Whether we are in the final falling away or not, we should agree that it is not acceptable for Christian leaders to be in league with Marxism, Nazism and any other evil totalitarian ideology opposed to the Faith and the faithful. One is practically wearing the Mark of the Beast at that point. (I should say here that I include Critical Theory, aka “wokeness”, under Marxism. The subject is too much to go into here but Christopher Rufo well documents that Critical Theory is an intentional variant of Marxism in America’s Cultural Revolution.)

So if and when such evil unfaithfulness is the case with church leaders, how should we respond?
As I wrote here on Stand Firm back in 2020, Dietrich Bonhoeffer showed the way. He opposed mainline German church leaders’ collaboration with the Nazis and did so publicly. And when it was clear repentance was not forthcoming, he cut off fellowship with those “German Christians.”

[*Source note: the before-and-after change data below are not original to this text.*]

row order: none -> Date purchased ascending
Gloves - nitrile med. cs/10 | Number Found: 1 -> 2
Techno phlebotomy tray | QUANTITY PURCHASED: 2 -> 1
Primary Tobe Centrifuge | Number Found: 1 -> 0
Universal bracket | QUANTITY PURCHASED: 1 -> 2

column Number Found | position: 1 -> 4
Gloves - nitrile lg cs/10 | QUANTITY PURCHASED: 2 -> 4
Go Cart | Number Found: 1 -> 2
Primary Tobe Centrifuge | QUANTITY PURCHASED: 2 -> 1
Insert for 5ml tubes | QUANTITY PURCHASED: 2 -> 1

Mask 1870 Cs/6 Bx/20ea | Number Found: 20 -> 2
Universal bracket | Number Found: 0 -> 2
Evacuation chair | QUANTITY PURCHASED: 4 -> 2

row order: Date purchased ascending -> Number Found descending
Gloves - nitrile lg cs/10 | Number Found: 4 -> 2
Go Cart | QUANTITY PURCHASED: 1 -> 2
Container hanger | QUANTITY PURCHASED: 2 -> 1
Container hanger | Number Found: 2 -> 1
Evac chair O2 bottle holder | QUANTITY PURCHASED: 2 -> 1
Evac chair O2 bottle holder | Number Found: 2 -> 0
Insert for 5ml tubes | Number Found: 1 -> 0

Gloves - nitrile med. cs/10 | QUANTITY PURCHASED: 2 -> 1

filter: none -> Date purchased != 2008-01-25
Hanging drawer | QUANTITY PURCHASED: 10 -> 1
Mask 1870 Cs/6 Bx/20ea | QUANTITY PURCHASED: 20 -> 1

St. Paul showed the way on the subject of Gentiles being full members of the Church. When St. Peter faltered in this area, Paul “withstood him to the face, because he was to be blamed.” (Gal. 2:11 ff) Quite relevant today, is it not? So much for the supremacy of the Primacy of Peter.

Peter repented, thank God. But some others who presumed to be Christian leaders not only did not repent but went further and taught a false gospel that insisted Gentiles become like Jews and be circumcised to be members of the church. St. Paul not only excommunicated these false teachers but declared them anathema. (Gal. 1: 6-9)

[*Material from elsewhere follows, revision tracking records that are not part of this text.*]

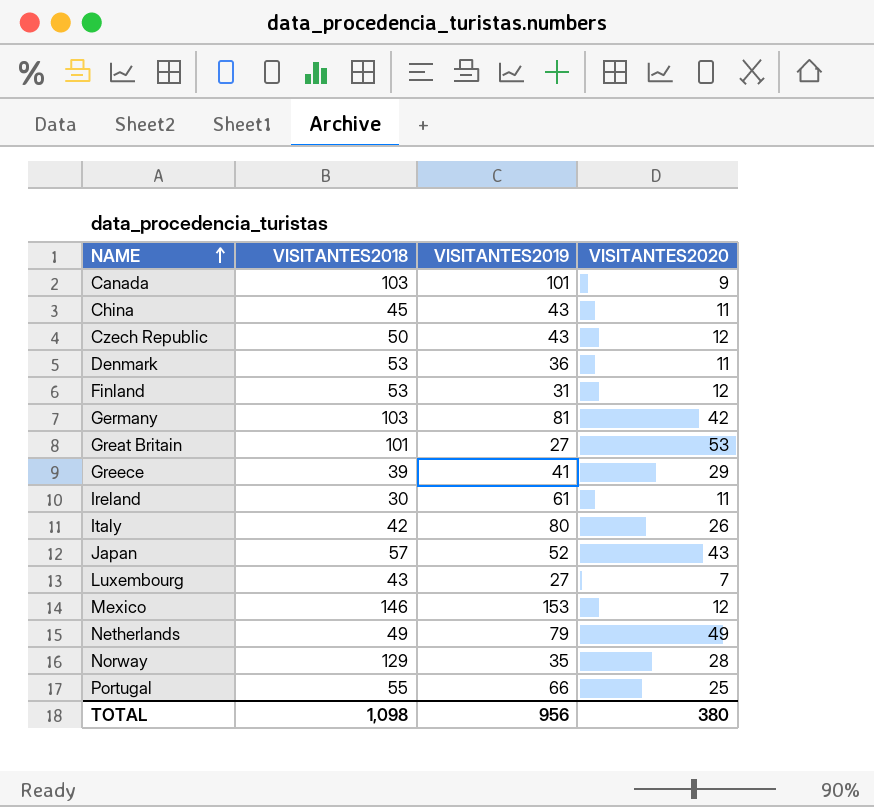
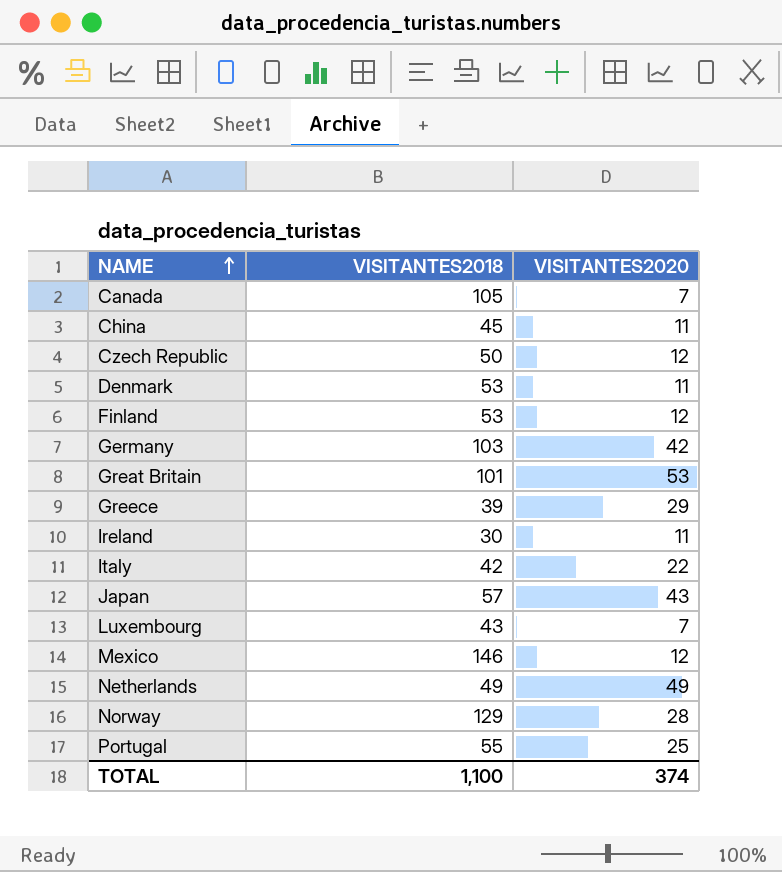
column VISITANTES2019 | position: 3 -> none
Canada | VISITANTES2018: 103 -> 105
Canada | VISITANTES2020: 9 -> 7
Italy | VISITANTES2020: 26 -> 22
TOTAL | VISITANTES2018: 1,098 -> 1,100
TOTAL | VISITANTES2020: 380 -> 374

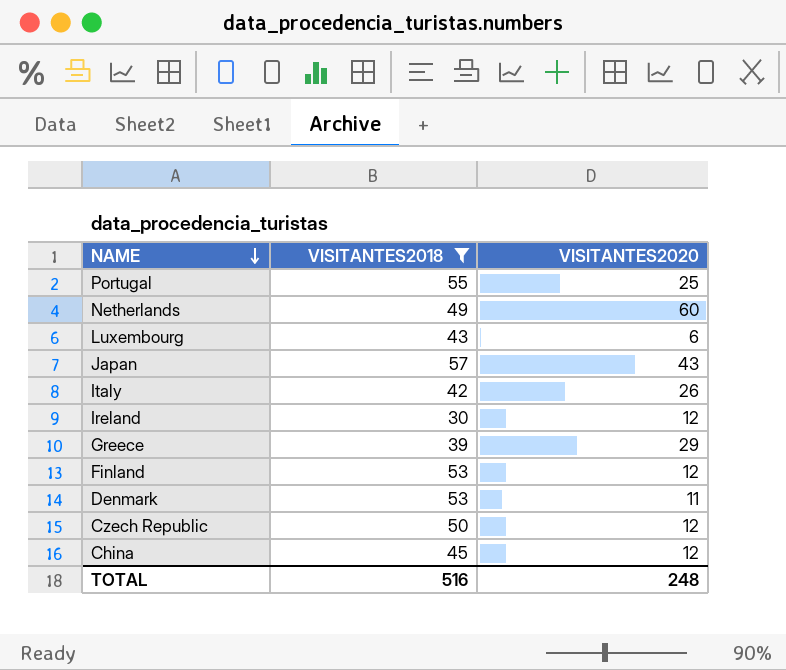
filter: none -> VISITANTES2018 <= 57
row order: NAME ascending -> NAME descending
Netherlands | VISITANTES2020: 49 -> 60
Luxembourg | VISITANTES2020: 7 -> 6
Italy | VISITANTES2020: 22 -> 26
Ireland | VISITANTES2020: 11 -> 12
China | VISITANTES2020: 11 -> 12
TOTAL | VISITANTES2018: 1,100 -> 516
TOTAL | VISITANTES2020: 374 -> 248

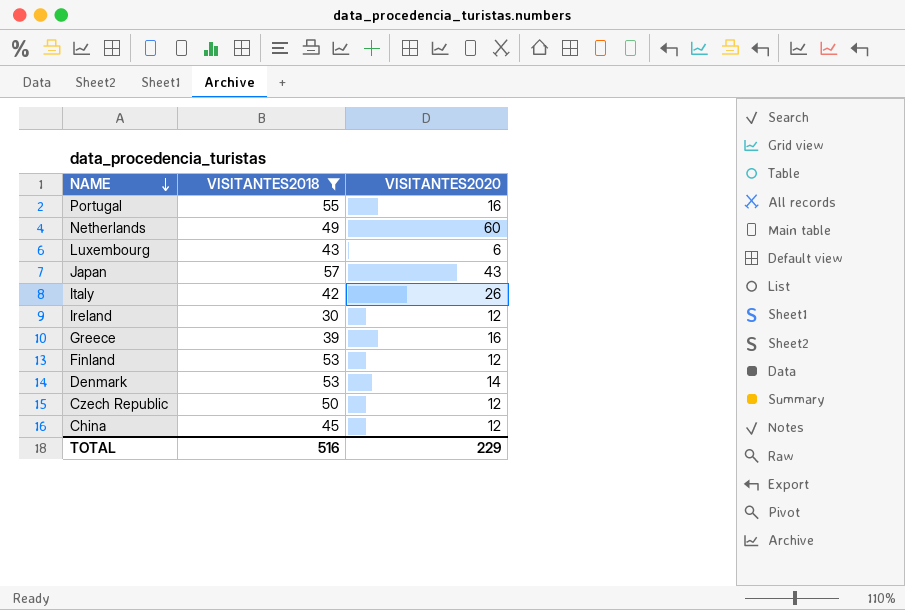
Portugal | VISITANTES2020: 25 -> 16
Greece | VISITANTES2020: 29 -> 16
Denmark | VISITANTES2020: 11 -> 14
TOTAL | VISITANTES2020: 248 -> 229

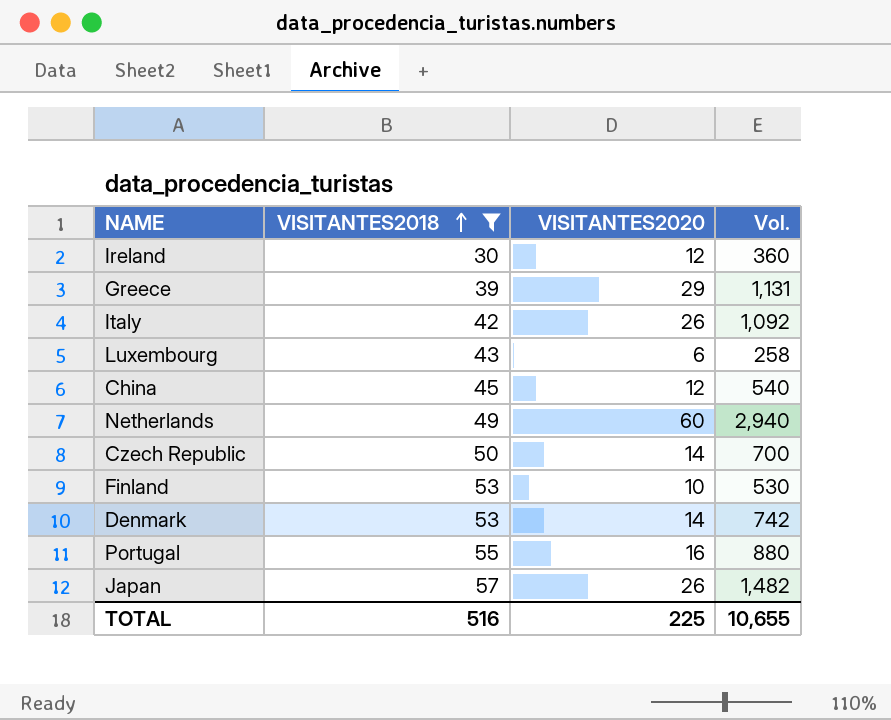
row order: NAME descending -> VISITANTES2018 ascending
column Vol. | formula: none -> [VISITANTES2018] * [VISITANTES2020]
Greece | VISITANTES2020: 16 -> 29
Czech Republic | VISITANTES2020: 12 -> 14
Finland | VISITANTES2020: 12 -> 10
Japan | VISITANTES2020: 43 -> 26
TOTAL | VISITANTES2020: 229 -> 225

The lines between the faithful and the false may be even clearer today and are becoming more clear and quickly. We not only must not pretend fake Christian leaders are faithful, but we, like St. Paul and Bonhoeffer, should call them out and call them to repentance. And if and when they stiffen their necks and refuse to repent, we should cast them out of our churches. If that’s not possible, then we must at least consider leaving their churches. Although I respect those among Roman Catholics and others who decide to stay and fight, I think Revelation 18:4 applies:

And I heard another voice from heaven, saying, Come out of her, my people, that ye be not partakers of her sins, and that ye receive not of her plagues.

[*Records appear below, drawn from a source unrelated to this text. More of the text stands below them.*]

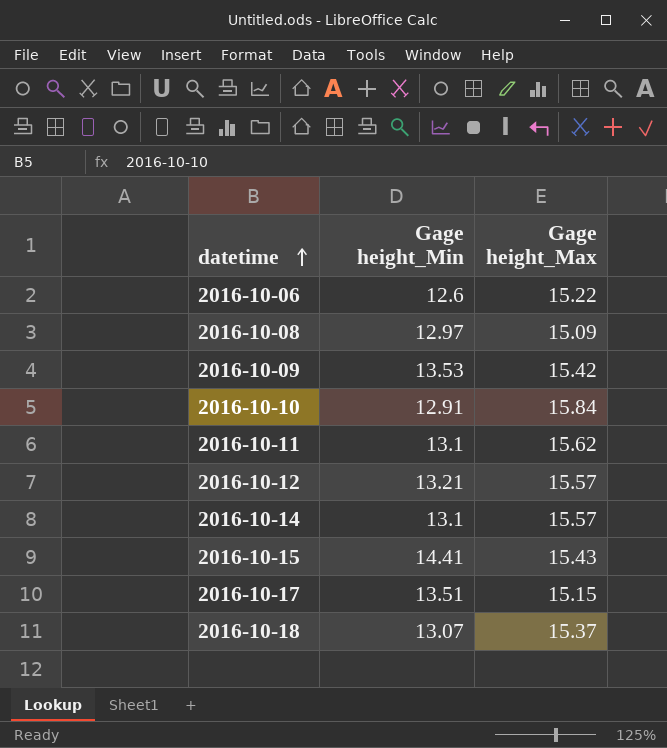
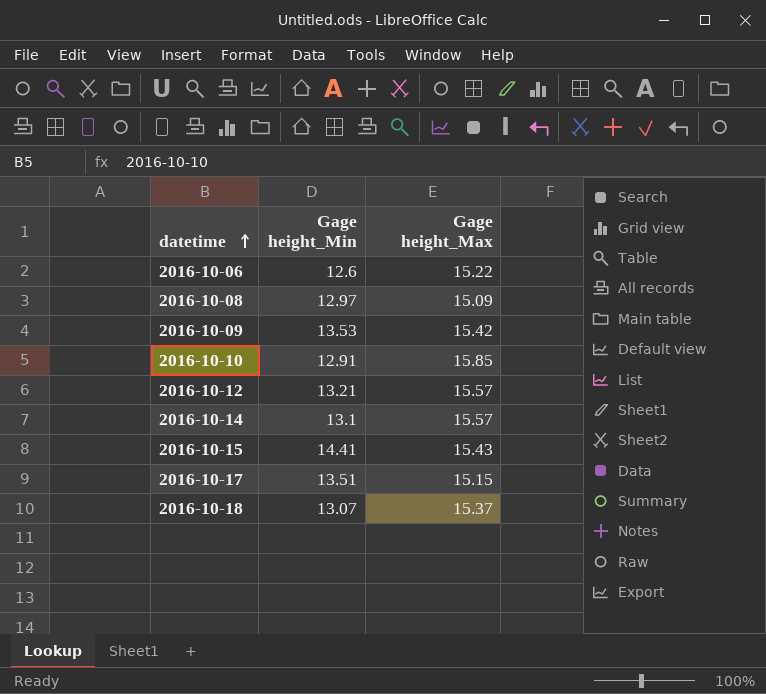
row 2016-10-11: 13.1 | 15.62 -> none
2016-10-10 | Gage height_Max: 15.84 -> 15.85

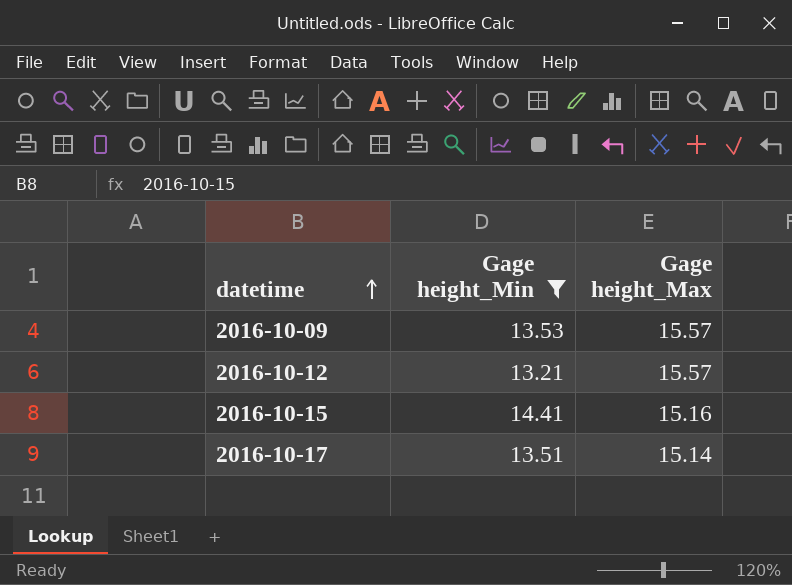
filter: none -> Gage height_Min >= 13.21
2016-10-09 | Gage height_Max: 15.42 -> 15.57
2016-10-15 | Gage height_Max: 15.43 -> 15.16
2016-10-17 | Gage height_Max: 15.15 -> 15.14

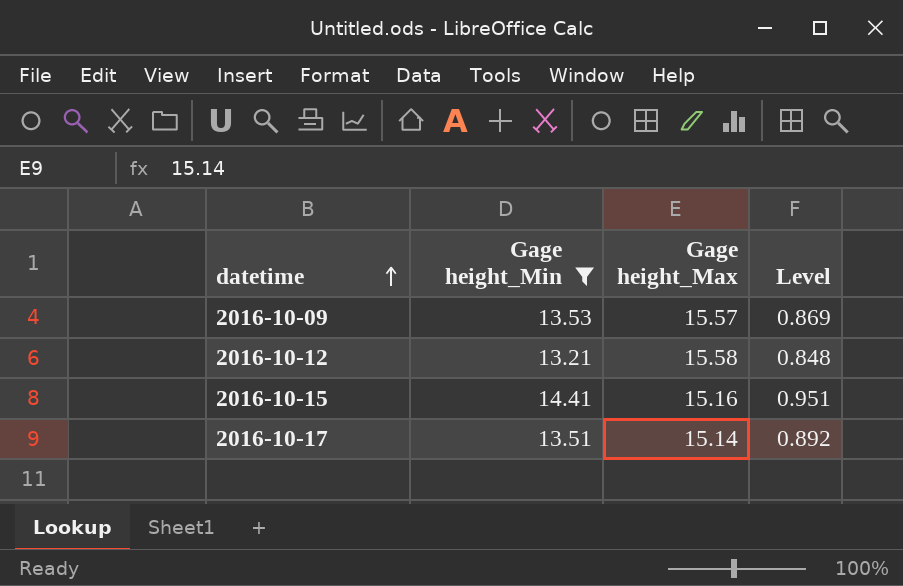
column Level | formula: none -> [Gage height_Min] / [Gage height_Max]
2016-10-12 | Gage height_Max: 15.57 -> 15.58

That’s what Dietrich Bonhoeffer did. That’s what I did when I left the mainline Presbyterian church decades ago. That’s what most of the Anglican Church in North America did at its formation. We would no longer be “partakers” of the evils of the apostates, either willingly or unwillingly, either directly or indirectly. So we left.

And, sadly, that’s what more and more of the faithful will need to do as this current apostasy deepens and grows even to the point of the Bishop of Rome himself aligning with the totalitarian enemies of God’s people.

My substack has additional thoughts on the Great Apostasy and our response amongst other happy subjects.

[1] I find a recent reconstruction and translation of Tyconius’ Exposition helpful: Francis X. Gumerlock, trans. Tyconius, Exposition of the Apocalypse in the Fathers of the Church series, vol. 134, Catholic University of America Press 2017

[2] By the way, although I do think we are in the Great Apostasy, I suspect it will be a long process, perhaps taking centuries, until the faithful church is small. Hence Jesus’ question, “When the Son of Man returns, will he find faith on the Earth?” But I do not presume to know.